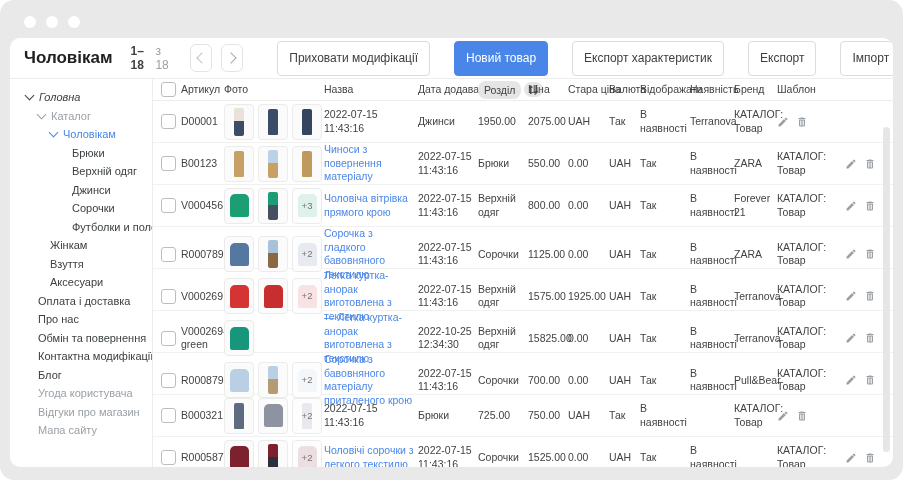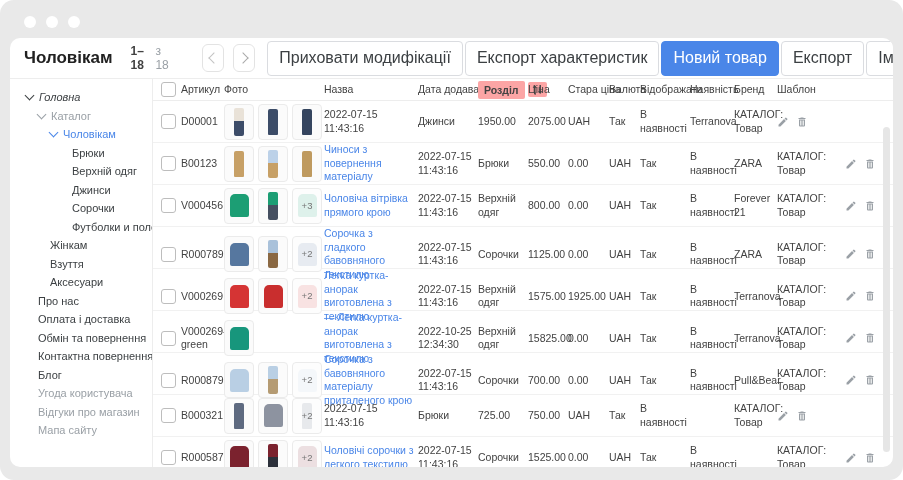--- a/index.html
+++ b/index.html
@@ -13,7 +13,7 @@
   .title{font-size:17px;font-weight:700;color:#212121;margin-right:18px;}
   .pag{display:flex;align-items:center;gap:4px;margin-right:10px;}
   .pag .range{font-size:12px;font-weight:700;color:#424242;}
-  .pag .of{font-size:12px;color:#9aa0a6;margin-right:20px;}
+  .pag .of{font-size:12px;color:#9aa0a6;margin-right:8px;}
   .pagbtn{width:26px;height:26px;border:1px solid #e3e3e3;border-radius:6px;background:#fff;display:flex;align-items:center;justify-content:center;margin-left:5px;cursor:pointer;}
   .chev{width:7px;height:7px;border-right:1.6px solid #a9a9a9;border-bottom:1.6px solid #a9a9a9;}
   .chev.left{transform:rotate(135deg);margin-left:3px;border-color:#c3c3c3;}

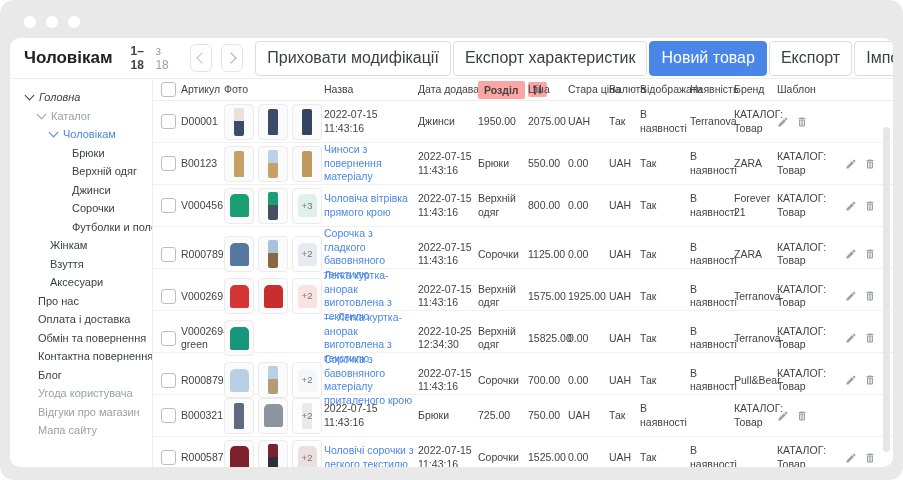--- a/index.html
+++ b/index.html
@@ -19,7 +19,7 @@
   .chev.left{transform:rotate(135deg);margin-left:3px;border-color:#c3c3c3;}
   .chev.right{transform:rotate(-45deg);margin-right:3px;}
   .hdr .spacer{flex:1;}
-  .btn{height:35px;padding:0 11px;border:1px solid #dadce0;border-radius:4px;background:#fff;font-size:16px;color:#3c4043;display:flex;align-items:center;margin-left:2px;cursor:pointer;white-space:nowrap;font-family:inherit;}
+  .btn{height:35px;padding:0 11px;border:1px solid #dadce0;border-radius:4px;background:#fff;font-size:12px;color:#3c4043;display:flex;align-items:center;margin-left:24px;cursor:pointer;white-space:nowrap;font-family:inherit;}
   .btn.primary{background:#4a86e8;border-color:#4a86e8;color:#fff;}
   .btn.more{padding:0 9px;font-weight:700;letter-spacing:1px;}
   

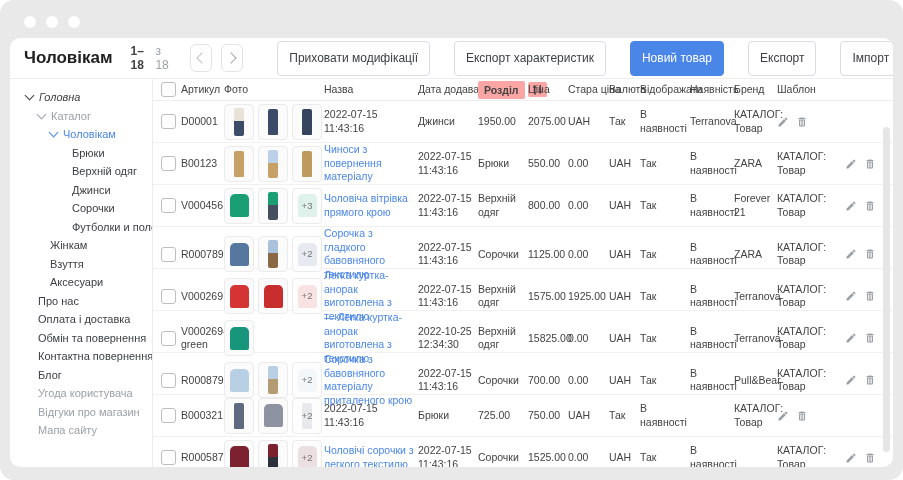--- a/index.html
+++ b/index.html
@@ -79,8 +79,8 @@
       </div>
       <div class="spacer"></div>
       <button class="btn">Приховати модифікації</button>
+      <button class="btn primary">Новий товар</button>
       <button class="btn">Експорт характеристик</button>
-      <button class="btn primary">Новий товар</button>
       <button class="btn">Експорт</button>
       <button class="btn">Імпорт</button>
       <button class="btn more">

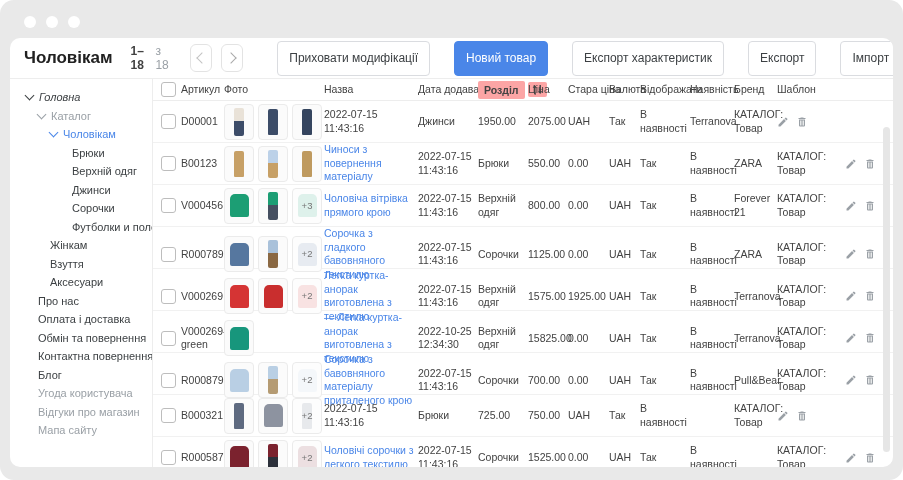--- a/index.html
+++ b/index.html
@@ -39,7 +39,7 @@
   .cell{padding-right:4px;font-size:10.5px;color:#424242;line-height:1.25;}
   .rrow{height:41px;border-bottom:1px solid #f1f1f1;}
   .cb{width:13px;height:13px;border:1.5px solid #bdbdbd;border-radius:3px;background:#fff;cursor:pointer;}
-  .pill{background:#fca5a5;padding:3px 6px;border-radius:2px;color:#424242;font-weight:700;}
+  .pill{background:#e5e5e5;padding:3px 6px;border-radius:8px;color:#424242;font-weight:400;}
   .pill.ic{padding:3px 4px;margin-left:3px;display:inline-flex;align-items:center;}
   .photos{display:flex;gap:4px;align-items:center;}
   .thumb{width:28px;height:34px;border:1px solid #ebebeb;border-radius:4px;background:#fbfbfb;display:flex;align-items:center;justify-content:center;position:relative;flex:none;cursor:pointer;}

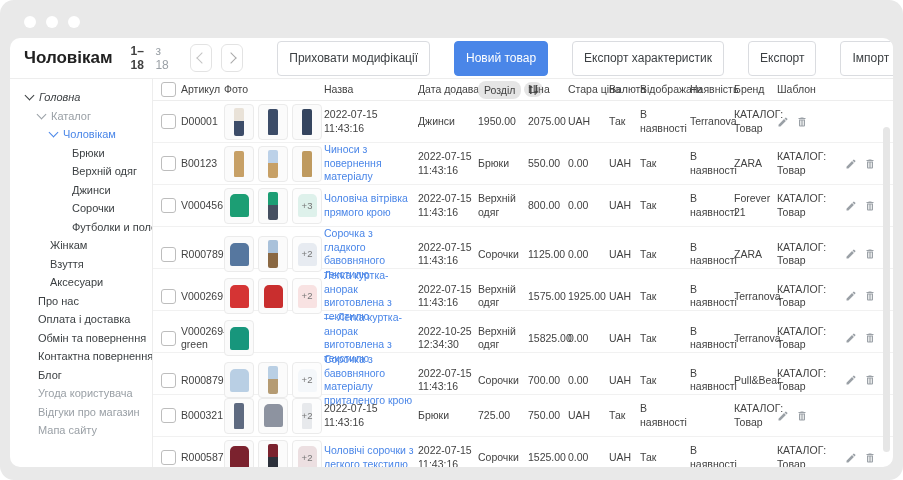--- a/index.html
+++ b/index.html
@@ -132,10 +132,10 @@
               <span>Аксесуари</span>
             </li>
             <li class="sitem lv1">
+              <span>Оплата і доставка</span>
+            </li>
+            <li class="sitem lv1">
               <span>Про нас</span>
-            </li>
-            <li class="sitem lv1">
-              <span>Оплата і доставка</span>
             </li>
             <li class="sitem lv1">
               <span>Обмін та повернення</span>

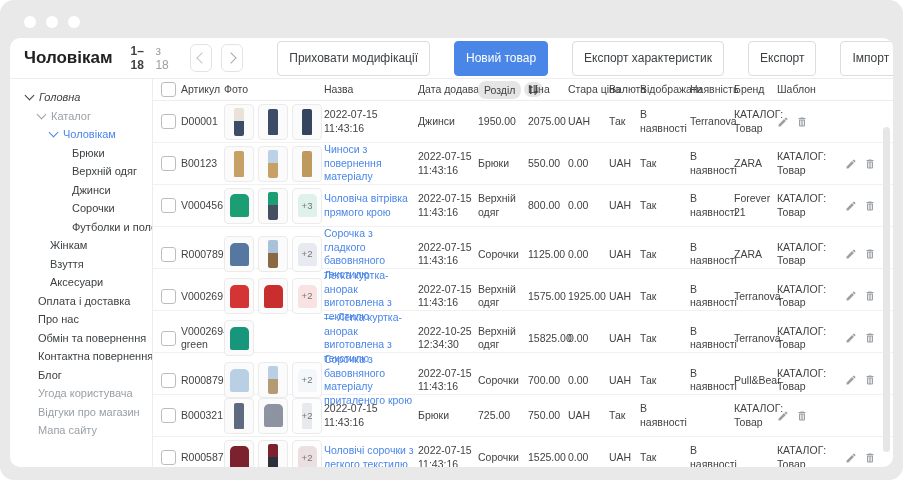--- a/index.html
+++ b/index.html
@@ -141,7 +141,7 @@
               <span>Обмін та повернення</span>
             </li>
             <li class="sitem lv1">
-              <span>Контактна повернення</span>
+              <span>Контактна модифікації</span>
             </li>
             <li class="sitem lv1">
               <span>Блог</span>

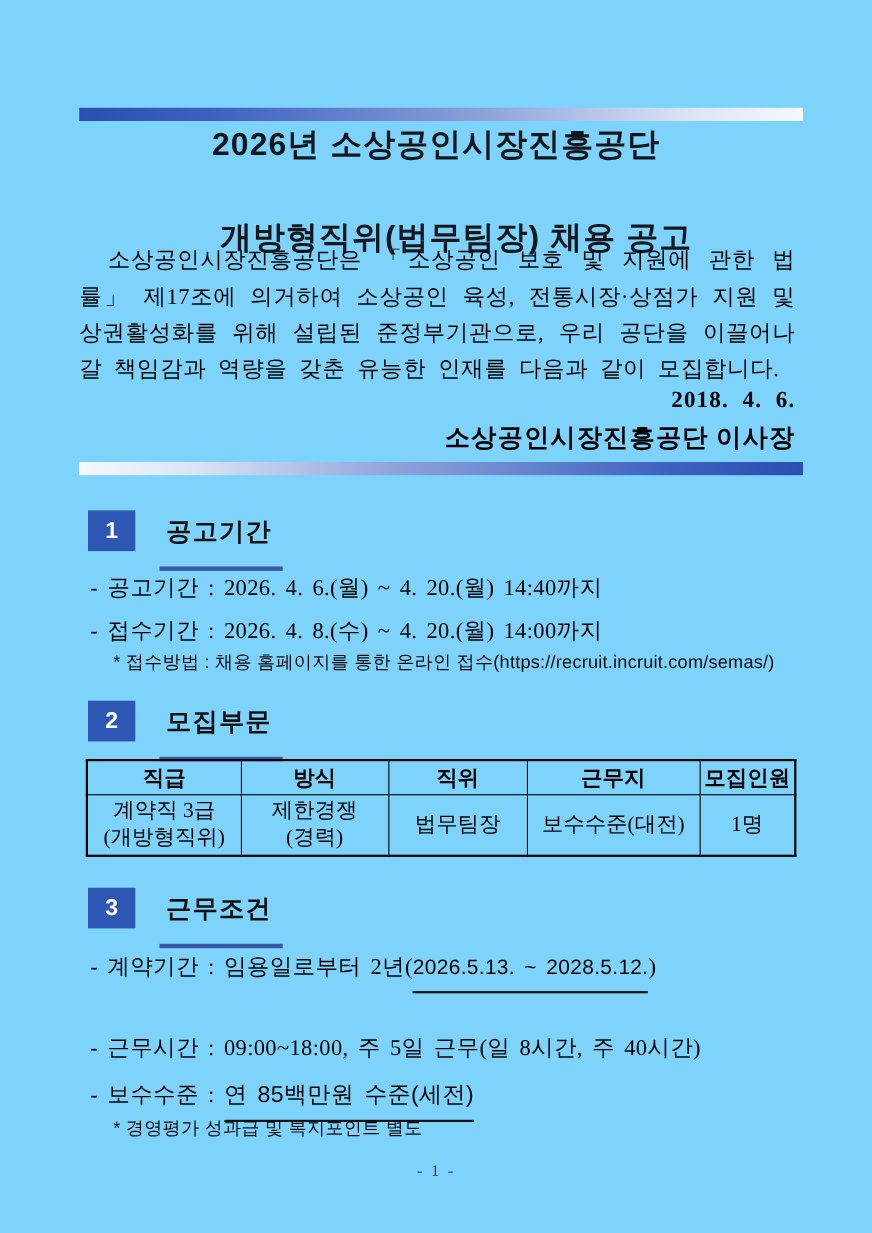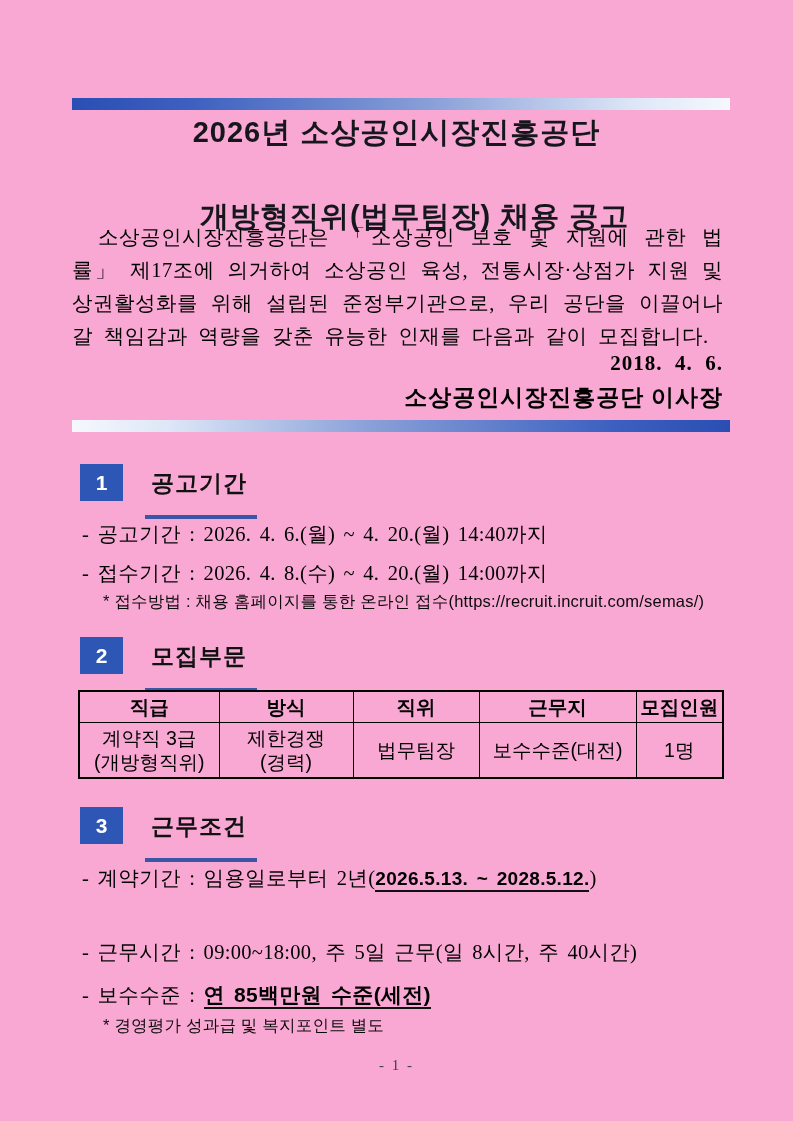--- a/index.html
+++ b/index.html
@@ -6,7 +6,7 @@
   .page{
     position:relative;
     width:793px;height:1121px;
-    background:#f9a8d4;
+    background:#7dd3fc;
     overflow:hidden;
     font-family:"Liberation Serif", serif;
     color:#000;

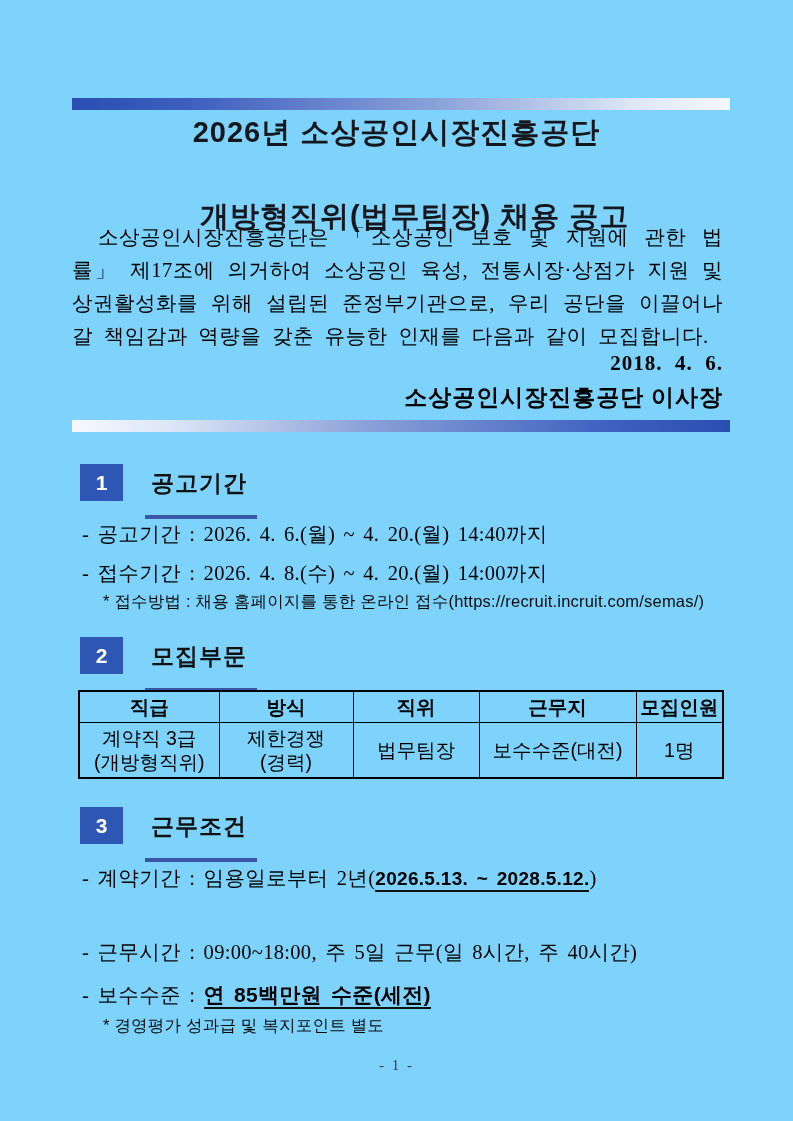--- a/index.html
+++ b/index.html
@@ -86,7 +86,7 @@
   .recruit-table{
     position:absolute;top:690px;left:78px;
     border-collapse:collapse;table-layout:fixed;width:644px;
-    font-family:Liberation Sans, sans-serif;
+    font-family:Liberation Serif, serif;
     border:2.5px solid #000;
   }
   .recruit-table th,.recruit-table td{

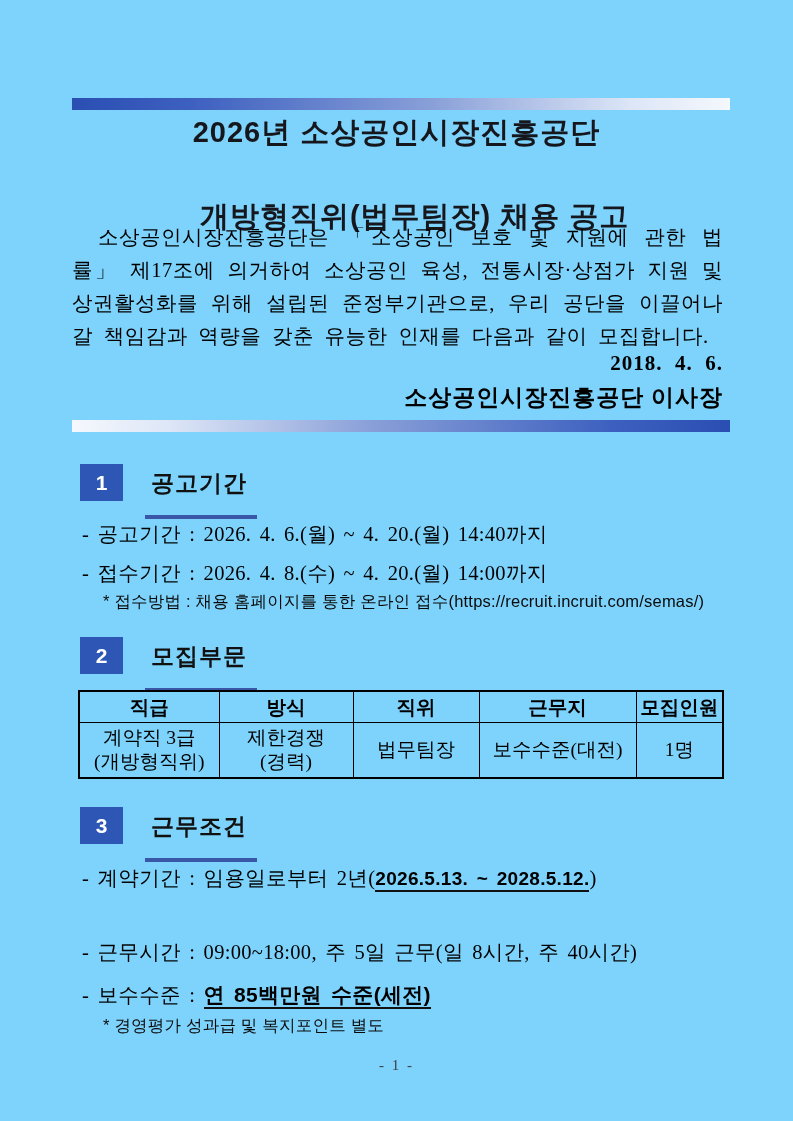--- a/index.html
+++ b/index.html
@@ -78,9 +78,9 @@
   }
   .emph{
     font-family:"Liberation Sans", sans-serif;
-    font-weight:bold;
+    font-weight:normal;
     border-bottom:2.5px solid #111;
-    padding-bottom:1px;
+    padding-bottom:11px;
   }
 
   .recruit-table{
═══
> **PROBLEM TO SOLVE**
Set the records down again exactly, with no pictures.

> **OUTPUT**
--- a/index.html
+++ b/index.html
@@ -13,7 +13,7 @@
   .title{font-size:17px;font-weight:700;color:#212121;margin-right:18px;}
   .pag{display:flex;align-items:center;gap:4px;margin-right:10px;}
   .pag .range{font-size:12px;font-weight:700;color:#424242;}
-  .pag .of{font-size:12px;color:#9aa0a6;margin-right:20px;}
+  .pag .of{font-size:12px;color:#9aa0a6;margin-right:8px;}
   .pagbtn{width:26px;height:26px;border:1px solid #e3e3e3;border-radius:6px;background:#fff;display:flex;align-items:center;justify-content:center;margin-left:5px;cursor:pointer;}
   .chev{width:7px;height:7px;border-right:1.6px solid #a9a9a9;border-bottom:1.6px solid #a9a9a9;}
   .chev.left{transform:rotate(135deg);margin-left:3px;border-color:#c3c3c3;}

--- a/index.html
+++ b/index.html
@@ -19,7 +19,7 @@
   .chev.left{transform:rotate(135deg);margin-left:3px;border-color:#c3c3c3;}
   .chev.right{transform:rotate(-45deg);margin-right:3px;}
   .hdr .spacer{flex:1;}
-  .btn{height:35px;padding:0 11px;border:1px solid #dadce0;border-radius:4px;background:#fff;font-size:16px;color:#3c4043;display:flex;align-items:center;margin-left:2px;cursor:pointer;white-space:nowrap;font-family:inherit;}
+  .btn{height:35px;padding:0 11px;border:1px solid #dadce0;border-radius:4px;background:#fff;font-size:12px;color:#3c4043;display:flex;align-items:center;margin-left:24px;cursor:pointer;white-space:nowrap;font-family:inherit;}
   .btn.primary{background:#4a86e8;border-color:#4a86e8;color:#fff;}
   .btn.more{padding:0 9px;font-weight:700;letter-spacing:1px;}
   

--- a/index.html
+++ b/index.html
@@ -79,8 +79,8 @@
       </div>
       <div class="spacer"></div>
       <button class="btn">Приховати модифікації</button>
+      <button class="btn primary">Новий товар</button>
       <button class="btn">Експорт характеристик</button>
-      <button class="btn primary">Новий товар</button>
       <button class="btn">Експорт</button>
       <button class="btn">Імпорт</button>
       <button class="btn more">

--- a/index.html
+++ b/index.html
@@ -39,7 +39,7 @@
   .cell{padding-right:4px;font-size:10.5px;color:#424242;line-height:1.25;}
   .rrow{height:41px;border-bottom:1px solid #f1f1f1;}
   .cb{width:13px;height:13px;border:1.5px solid #bdbdbd;border-radius:3px;background:#fff;cursor:pointer;}
-  .pill{background:#fca5a5;padding:3px 6px;border-radius:2px;color:#424242;font-weight:700;}
+  .pill{background:#e5e5e5;padding:3px 6px;border-radius:8px;color:#424242;font-weight:400;}
   .pill.ic{padding:3px 4px;margin-left:3px;display:inline-flex;align-items:center;}
   .photos{display:flex;gap:4px;align-items:center;}
   .thumb{width:28px;height:34px;border:1px solid #ebebeb;border-radius:4px;background:#fbfbfb;display:flex;align-items:center;justify-content:center;position:relative;flex:none;cursor:pointer;}

--- a/index.html
+++ b/index.html
@@ -132,10 +132,10 @@
               <span>Аксесуари</span>
             </li>
             <li class="sitem lv1">
+              <span>Оплата і доставка</span>
+            </li>
+            <li class="sitem lv1">
               <span>Про нас</span>
-            </li>
-            <li class="sitem lv1">
-              <span>Оплата і доставка</span>
             </li>
             <li class="sitem lv1">
               <span>Обмін та повернення</span>

--- a/index.html
+++ b/index.html
@@ -141,7 +141,7 @@
               <span>Обмін та повернення</span>
             </li>
             <li class="sitem lv1">
-              <span>Контактна повернення</span>
+              <span>Контактна модифікації</span>
             </li>
             <li class="sitem lv1">
               <span>Блог</span>

--- a/index.html
+++ b/index.html
@@ -6,7 +6,7 @@
   .page{
     position:relative;
     width:793px;height:1121px;
-    background:#f9a8d4;
+    background:#7dd3fc;
     overflow:hidden;
     font-family:"Liberation Serif", serif;
     color:#000;

--- a/index.html
+++ b/index.html
@@ -86,7 +86,7 @@
   .recruit-table{
     position:absolute;top:690px;left:78px;
     border-collapse:collapse;table-layout:fixed;width:644px;
-    font-family:Liberation Sans, sans-serif;
+    font-family:Liberation Serif, serif;
     border:2.5px solid #000;
   }
   .recruit-table th,.recruit-table td{

--- a/index.html
+++ b/index.html
@@ -78,9 +78,9 @@
   }
   .emph{
     font-family:"Liberation Sans", sans-serif;
-    font-weight:bold;
+    font-weight:normal;
     border-bottom:2.5px solid #111;
-    padding-bottom:1px;
+    padding-bottom:11px;
   }
 
   .recruit-table{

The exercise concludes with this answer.